MANDURIA – Uno spettacolo che coinvolge con semplicità e fa sentire l’appartenenza alla storia del luogo in cui si è nati e si vive. Voler ribadire le proprie origini ricordando, con la morte di Archidamo, anche ciò che ci ha diviso dagli altri popoli, i tarantini e i loro alleati spartani, e poi i romani e poi tutti quelli che verranno nei secoli successivi. Non è una full immersion nell’orgoglio Messapico, ma il voler ribadire che il sentire collettivo di un popolo è fatto anche di lotte, di speranze, di gesti quotidiani, di voglia di stare insieme e di auto organizzazione, perchè solo così si scrive la propria storia.
Racconti che si perdono nella leggenda ma che hanno permesso a decine di generazioni di manduriani nei secoli successivi di trovare ispirazione per ricostruire Manduria più di una volta e permettere infine di avere il riconoscimento di città. La nostra comunità ha da allora, anche lottando contro i greci e la loro straordinaria cultura , ribadito la sua civitas, ossia sentire la condizione di cittadinanza di una nazione, che allora era la polis e nei secoli è diventato un intero Stato.

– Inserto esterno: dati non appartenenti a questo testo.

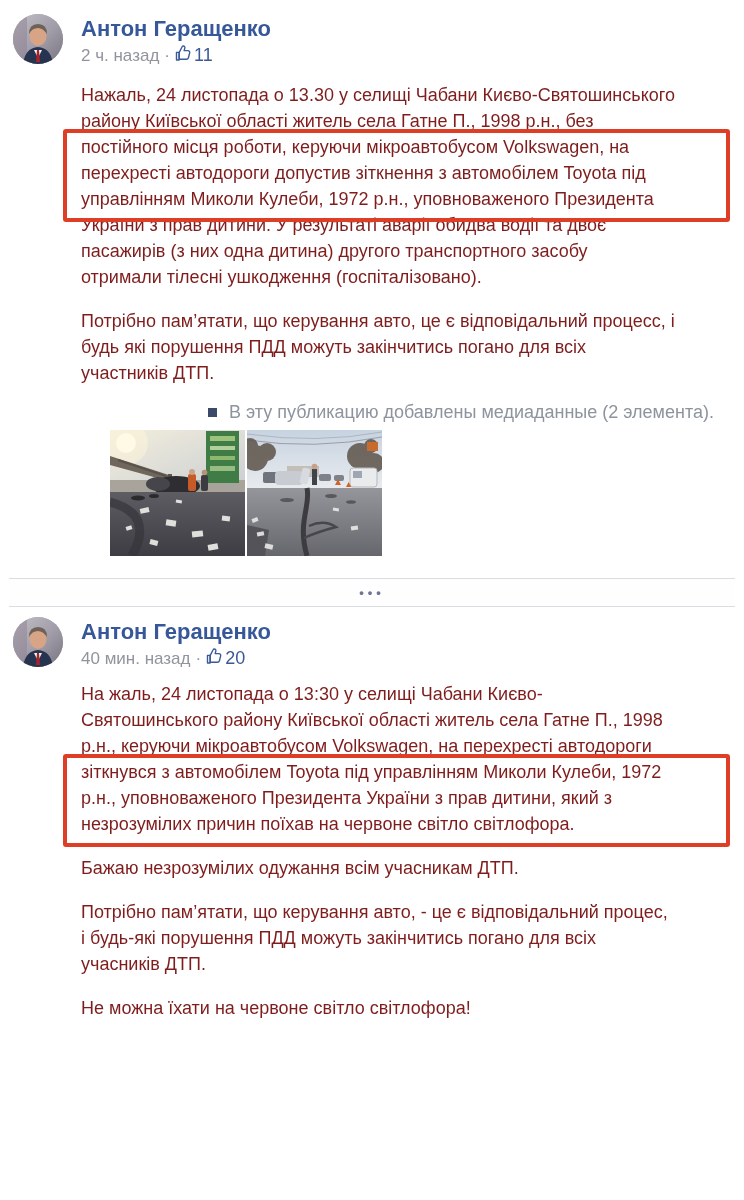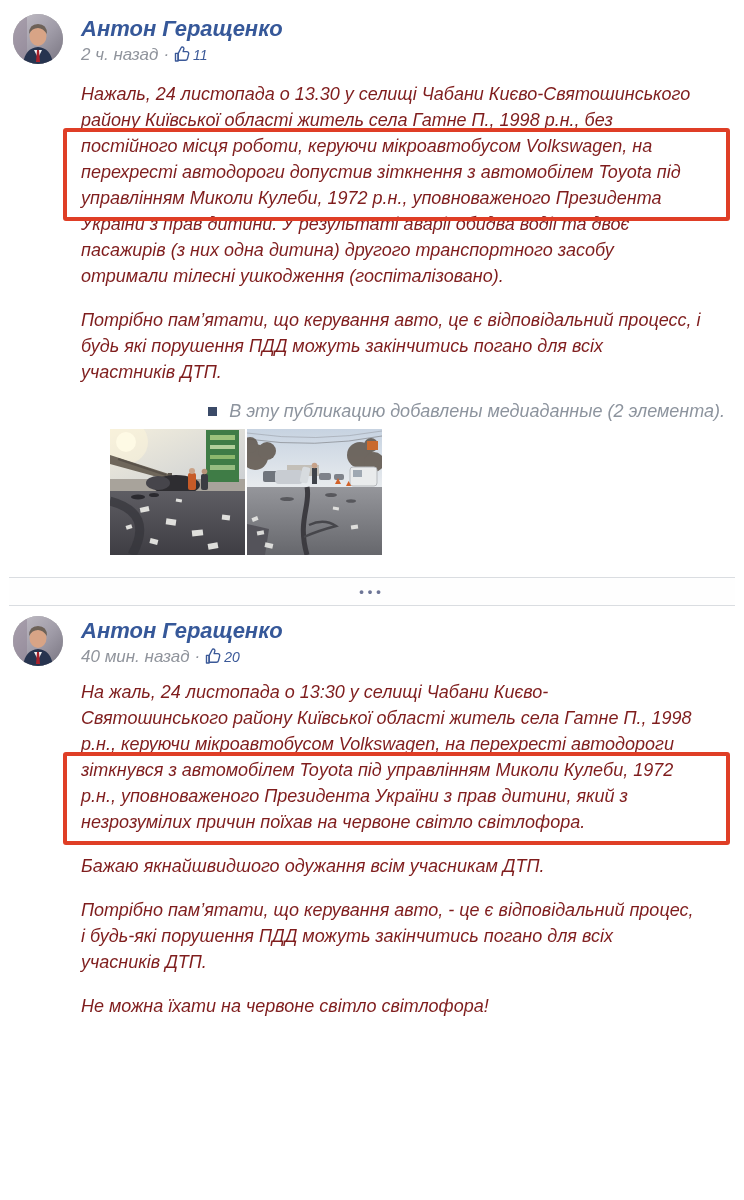"Антон Геращенко" .post { font-style: italic -> none; padding: 14px 19px 0 13px -> 14px 30px 0 13px }
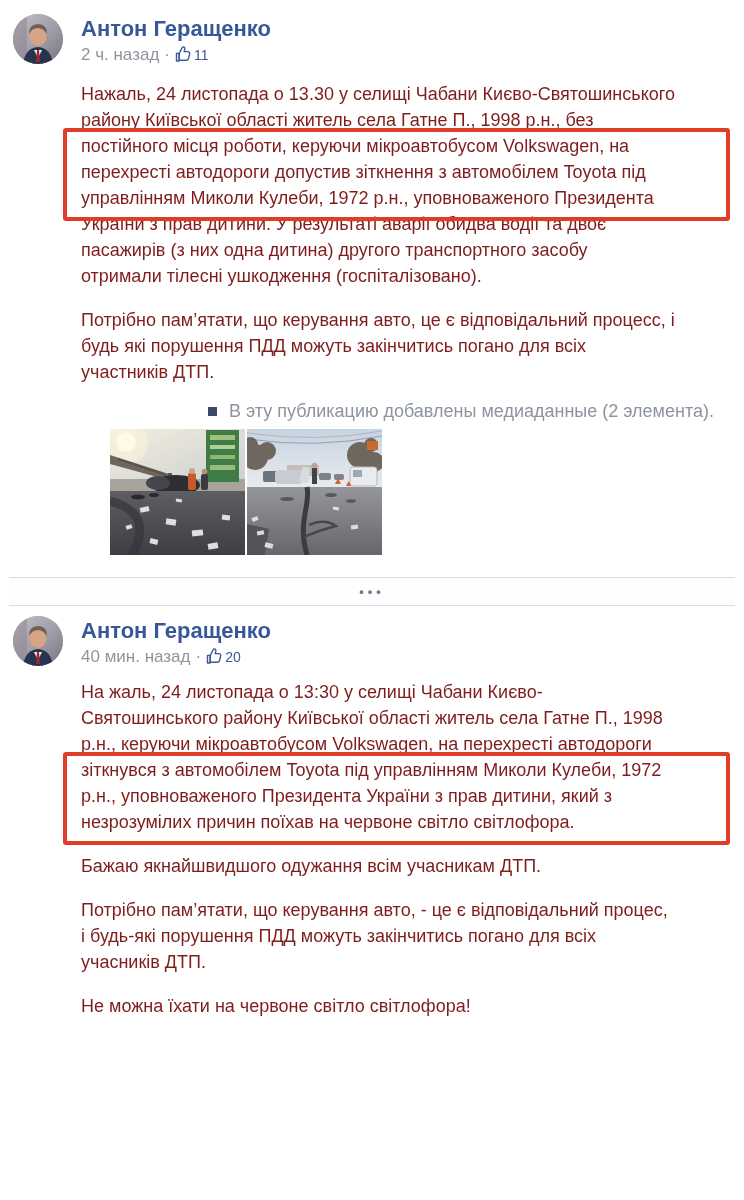"11" .like-wrap { align-items: center -> flex-start; font-size: 14px -> 18px }
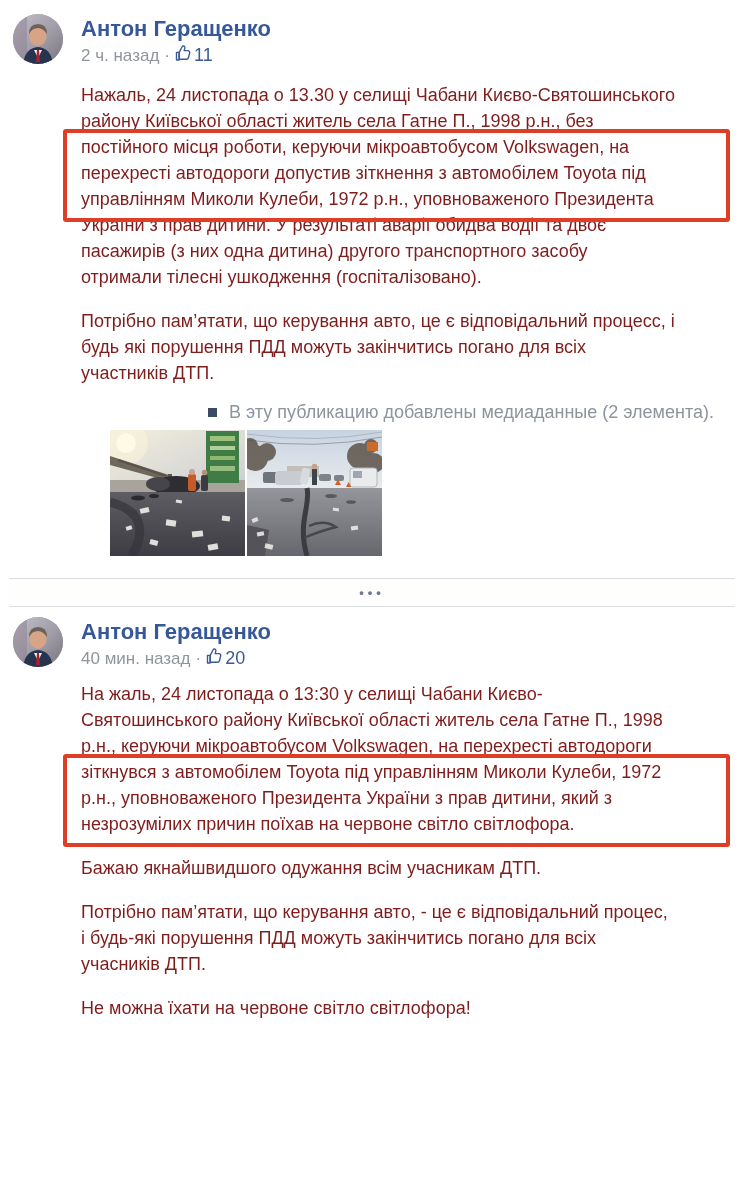"Бажаю якнайшвидшого одужання всім" p.para { text: якнайшвидшого -> незрозумілих }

Probabilmente queste mie riflessioni potranno sembrare tirate per i capelli, ma sicuramente lo spettacolo che è stato presentato venerdi sera al parco archeologico di Manduria dall’ Associazione Salentina con la collaborazione di qualche decina di altre associazioni, non è stata solo scenografia, non è stato solo racconto di un mito, non è stato solo teatro all’aperto. Oltre a riconoscere agli autori una notevole capacità organizzativa, coinvolgimento e partecipazione di oltre cento persone e di approfondita ricerca degli usi e dei costumi messapici, bisognerebbe che qualcuno riconoscesse anche l’alto valore civile e sociale nell’aver dato vita a questo spettacolo.
C’è da dire che non ci sono stati professionisti della cultura e dello spettacolo tra gli organizzatori ma semplicemente persone che hanno sacrificato il loro tempo libero a studiare, a scrivere i testi, ha ricercare e a cucire le stoffe per i vestiti, a riprodurre le armi, i carri e gli ambienti di quell’epoca.
Chi amministra il nostro Comune, la nostra Provincia e la nostra Regione dovrebbe stare più attento a queste manifestazioni e dovrebbe incentivare la loro crescita, sapendo che in esse vi è un grande contenuto valoriale.
La rappresentazione delle epopee e dei miti dovrebbe interessare i vertici delle cultura locale e regionale e invece pare che certe manifestazioni siano considerate popolaresche e poco consone all’ufficialità degli archeologi, degli storici e dei letterati. Sarebbe interessante ricostruire una grande rappresentazione della storia messapica anche con il coinvolgimento delle altre città che hanno avuto origine da quel popolo.
Intanto grazie agli autori e organizzatori per ciò che i manduriani hanno potuto vedere e vivere, anche commuovendosi, nel loro parco archeologico venerdi sera.
Salvatore Piccinni








Non ho potuto assistere all’evento, ma che c’è stato è rimasto davvero entusiasmato.
Un ringraziamento a chi ha permesso tutto ciò.
Si d’accordo, bella manifestazione. Ma le lenzuola e le bandiere da lungo il corso, visto che tutto é finito, li vogliamo togliere!!??
E’ da condividere l’amara riflessione, di Salvatore Piccinni, sul mancato raccordo tra voglia di fare di semplici cittadini e parte dell’amministrazione.
Come già ho avuto modo di dire, in una nota di qualche settimana fa, occasioni come il Corteo storico devono servire a ritrovarsi come comunità ed essere l’avvenimento principale su cui pianificare la stagione estiva – concreta opportunità di rilancio turistico – programmandoci intorno altri eventi di richiamo.
A Manduria vi è stata una lunga stagione di “Presepi Viventi” ed è passata: per altre realtà invece è stato un’occasione di rilancio turistico.
Vi è e stata anche una lunga stagione di “Passione Vivente” e pure questa è stata abbandonata: altri comuni invece questa manifestazione l’hanno saputa sfruttare.
Non permettiamo che passi anche la stagione dei Cortei storici, visto che altre realtà stanno puntando molto su tali peculiarità del territorio.
Ribadisco l’appello a tutti coloro che hanno modo di influire “culturalmente” a farsi carico della sopravvivenza e dello sviluppo di un evento unico.